The authors of the popular book Introduction to Statistical Machine Learning claim that the variance of the estimate of the MSE of a model increases when k increases, when using k-fold cross-validation. To the extreme, leave-one-out cross-validation, should exhibit maximum variance.
I know that this claim is somehow controversial, and I have read a few papers about it (Bengio and Grandvalet, “No Unbiased Estimator of the Variance of K-Fold Cross-Validation”; Kohavi, “A study of Cross-Validation and Bootstrap for accuracy estimation and model selection”) and followed the recent discussion on CrossValidated.
I would like to set up a computational experiment, to independently verify this claim. My idea is to work on synthetic data (analogously to what the author of the CrossValidated answer has done). To this end, I will generate a roughly linear dataset: y = 1.5 * x + e, where e ~ N(0,1) is the error. Let’s say my dataset consists of n points. I can then perform k-fold cross-validation, for all values of k from 2 to n. For a fixed k, I will train the k models and I will obtain k MSE’s, say MSE_1, …, MSE_k. The MSE associated with k, then will be the average of these MSE’s.

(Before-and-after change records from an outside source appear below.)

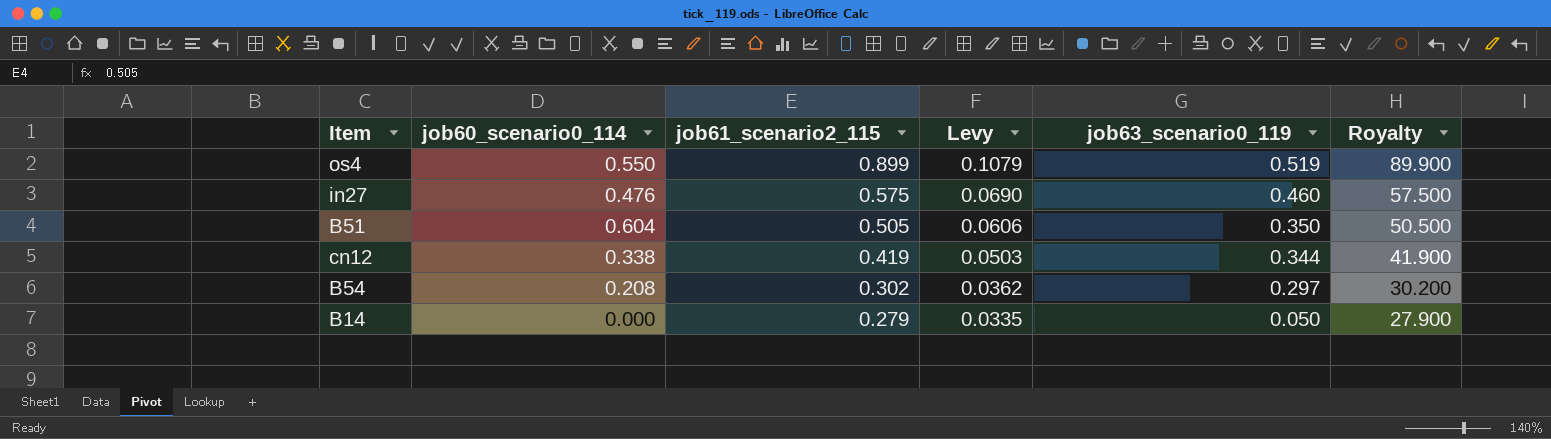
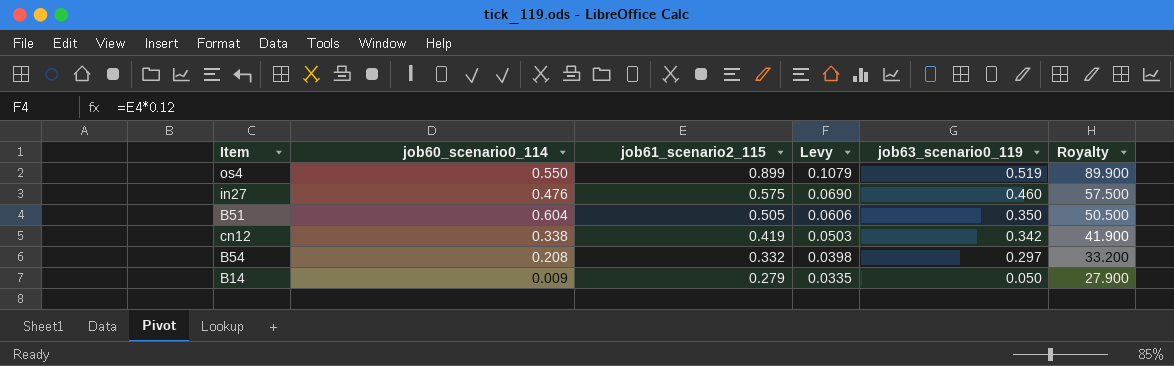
cn12 | job63_scenario0_119: 0.344 -> 0.342
B54 | job61_scenario2_115: 0.302 -> 0.332
B54 | Levy: 0.0362 -> 0.0398
B54 | Royalty: 30.200 -> 33.200
B14 | job60_scenario0_114: 0.000 -> 0.009

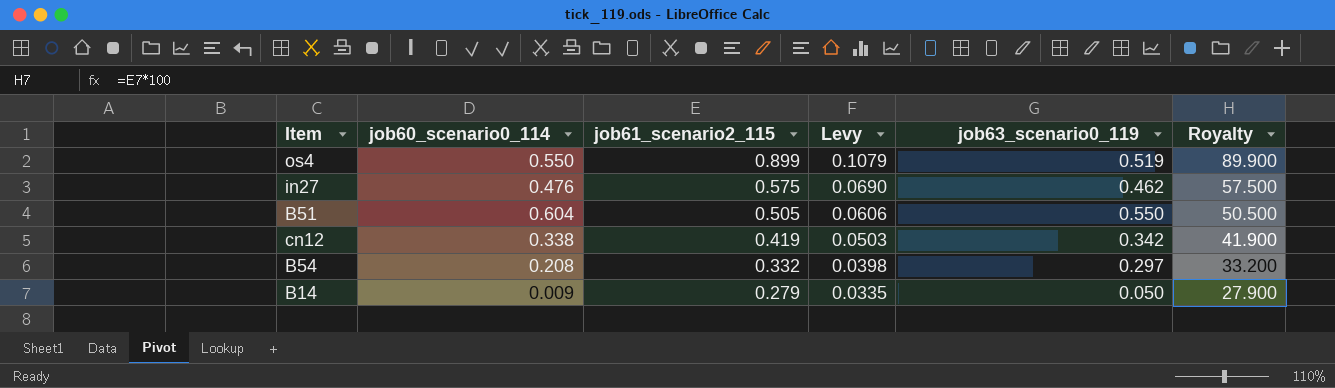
in27 | job63_scenario0_119: 0.460 -> 0.462
B51 | job63_scenario0_119: 0.350 -> 0.550

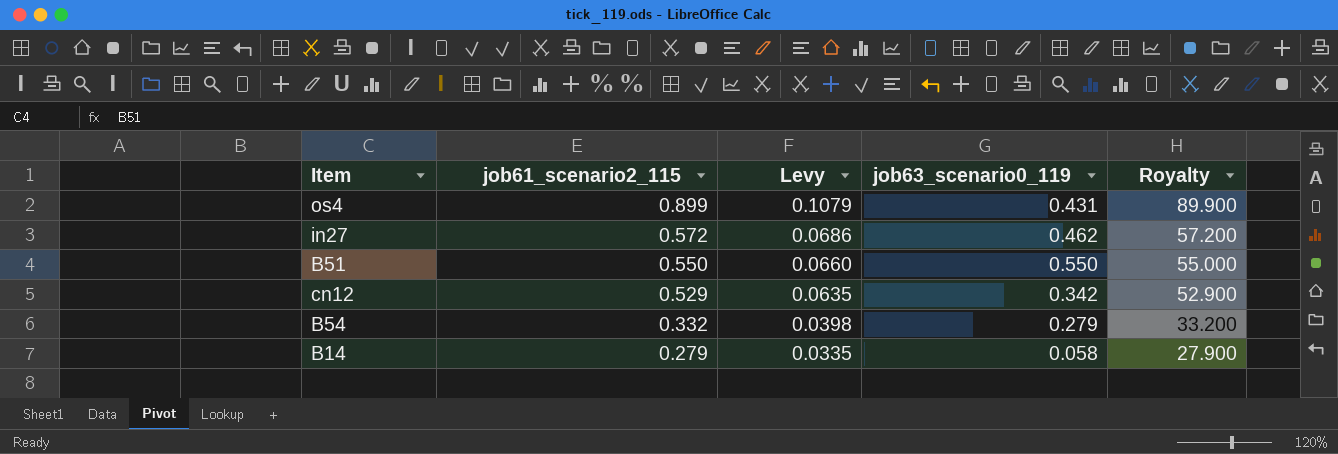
column job60_scenario0_114 | position: 2 -> none
os4 | job63_scenario0_119: 0.519 -> 0.431
in27 | job61_scenario2_115: 0.575 -> 0.572
in27 | Levy: 0.0690 -> 0.0686
in27 | Royalty: 57.500 -> 57.200
B51 | job61_scenario2_115: 0.505 -> 0.550
B51 | Levy: 0.0606 -> 0.0660
B51 | Royalty: 50.500 -> 55.000
cn12 | job61_scenario2_115: 0.419 -> 0.529
cn12 | Levy: 0.0503 -> 0.0635
cn12 | Royalty: 41.900 -> 52.900
B54 | job63_scenario0_119: 0.297 -> 0.279
B14 | job63_scenario0_119: 0.050 -> 0.058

By repeating the above experiment a large number of times, say m, generating each time new data, I could then get a pretty accurate value for the “true” estimates of the MSE’s given by each value of k. The estimate associated with a fixed k, would be the average over the m simulation of the MSE associated with k in each of the simulations.

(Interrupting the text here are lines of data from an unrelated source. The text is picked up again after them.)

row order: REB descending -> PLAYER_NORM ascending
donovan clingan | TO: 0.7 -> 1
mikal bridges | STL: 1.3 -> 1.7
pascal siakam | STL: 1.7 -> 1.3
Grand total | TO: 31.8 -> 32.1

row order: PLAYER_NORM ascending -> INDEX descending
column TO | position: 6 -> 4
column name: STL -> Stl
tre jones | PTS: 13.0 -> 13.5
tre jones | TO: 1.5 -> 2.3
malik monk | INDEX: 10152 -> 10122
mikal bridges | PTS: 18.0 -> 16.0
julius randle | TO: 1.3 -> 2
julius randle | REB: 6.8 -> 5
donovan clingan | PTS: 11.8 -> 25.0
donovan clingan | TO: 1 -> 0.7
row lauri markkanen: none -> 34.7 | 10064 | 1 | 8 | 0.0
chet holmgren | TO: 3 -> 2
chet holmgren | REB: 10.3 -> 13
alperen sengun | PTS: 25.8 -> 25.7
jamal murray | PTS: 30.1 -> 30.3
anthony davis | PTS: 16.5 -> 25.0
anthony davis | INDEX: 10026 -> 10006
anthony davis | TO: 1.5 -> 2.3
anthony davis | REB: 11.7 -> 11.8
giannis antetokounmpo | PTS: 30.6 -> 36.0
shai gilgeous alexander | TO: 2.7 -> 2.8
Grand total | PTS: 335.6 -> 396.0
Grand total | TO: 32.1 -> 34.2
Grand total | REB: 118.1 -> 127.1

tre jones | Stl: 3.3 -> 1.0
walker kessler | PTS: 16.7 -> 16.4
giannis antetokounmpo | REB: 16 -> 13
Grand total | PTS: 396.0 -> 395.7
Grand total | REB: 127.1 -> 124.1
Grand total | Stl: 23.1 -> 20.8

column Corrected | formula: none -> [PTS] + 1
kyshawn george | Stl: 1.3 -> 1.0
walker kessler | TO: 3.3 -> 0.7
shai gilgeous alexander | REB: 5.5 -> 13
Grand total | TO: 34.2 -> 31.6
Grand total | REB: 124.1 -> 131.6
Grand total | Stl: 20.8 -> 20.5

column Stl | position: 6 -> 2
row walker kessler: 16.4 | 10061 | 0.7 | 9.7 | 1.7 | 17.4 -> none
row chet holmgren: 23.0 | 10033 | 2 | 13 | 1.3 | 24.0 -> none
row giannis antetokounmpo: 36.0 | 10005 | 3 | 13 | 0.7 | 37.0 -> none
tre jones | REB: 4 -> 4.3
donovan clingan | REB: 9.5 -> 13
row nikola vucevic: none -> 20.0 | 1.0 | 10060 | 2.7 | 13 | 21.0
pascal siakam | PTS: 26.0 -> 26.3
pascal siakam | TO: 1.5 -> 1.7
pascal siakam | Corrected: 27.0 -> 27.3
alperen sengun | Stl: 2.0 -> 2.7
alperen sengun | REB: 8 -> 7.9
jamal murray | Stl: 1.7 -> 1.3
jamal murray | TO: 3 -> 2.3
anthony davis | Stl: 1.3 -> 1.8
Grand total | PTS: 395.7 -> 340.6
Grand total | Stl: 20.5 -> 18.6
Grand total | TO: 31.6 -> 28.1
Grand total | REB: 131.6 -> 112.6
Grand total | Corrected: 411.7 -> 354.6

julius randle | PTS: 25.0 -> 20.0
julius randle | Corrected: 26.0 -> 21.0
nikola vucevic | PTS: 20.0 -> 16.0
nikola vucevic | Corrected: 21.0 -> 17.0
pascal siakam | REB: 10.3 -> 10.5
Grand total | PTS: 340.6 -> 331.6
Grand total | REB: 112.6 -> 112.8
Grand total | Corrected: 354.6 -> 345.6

I would like, however, to decompose this into variance and bias (squared). I have the feeling that knowing the underlying distribution of the error should allow me to calculate both the bias and the variance, but I am unsure on how to proceed.
Can someone shed light on this?
Also, what if instead of generating new data at each of the m iterations, I just work on the same dataset, but I simply shuffle it before applying k-fold? How would that impact the robustness of my results?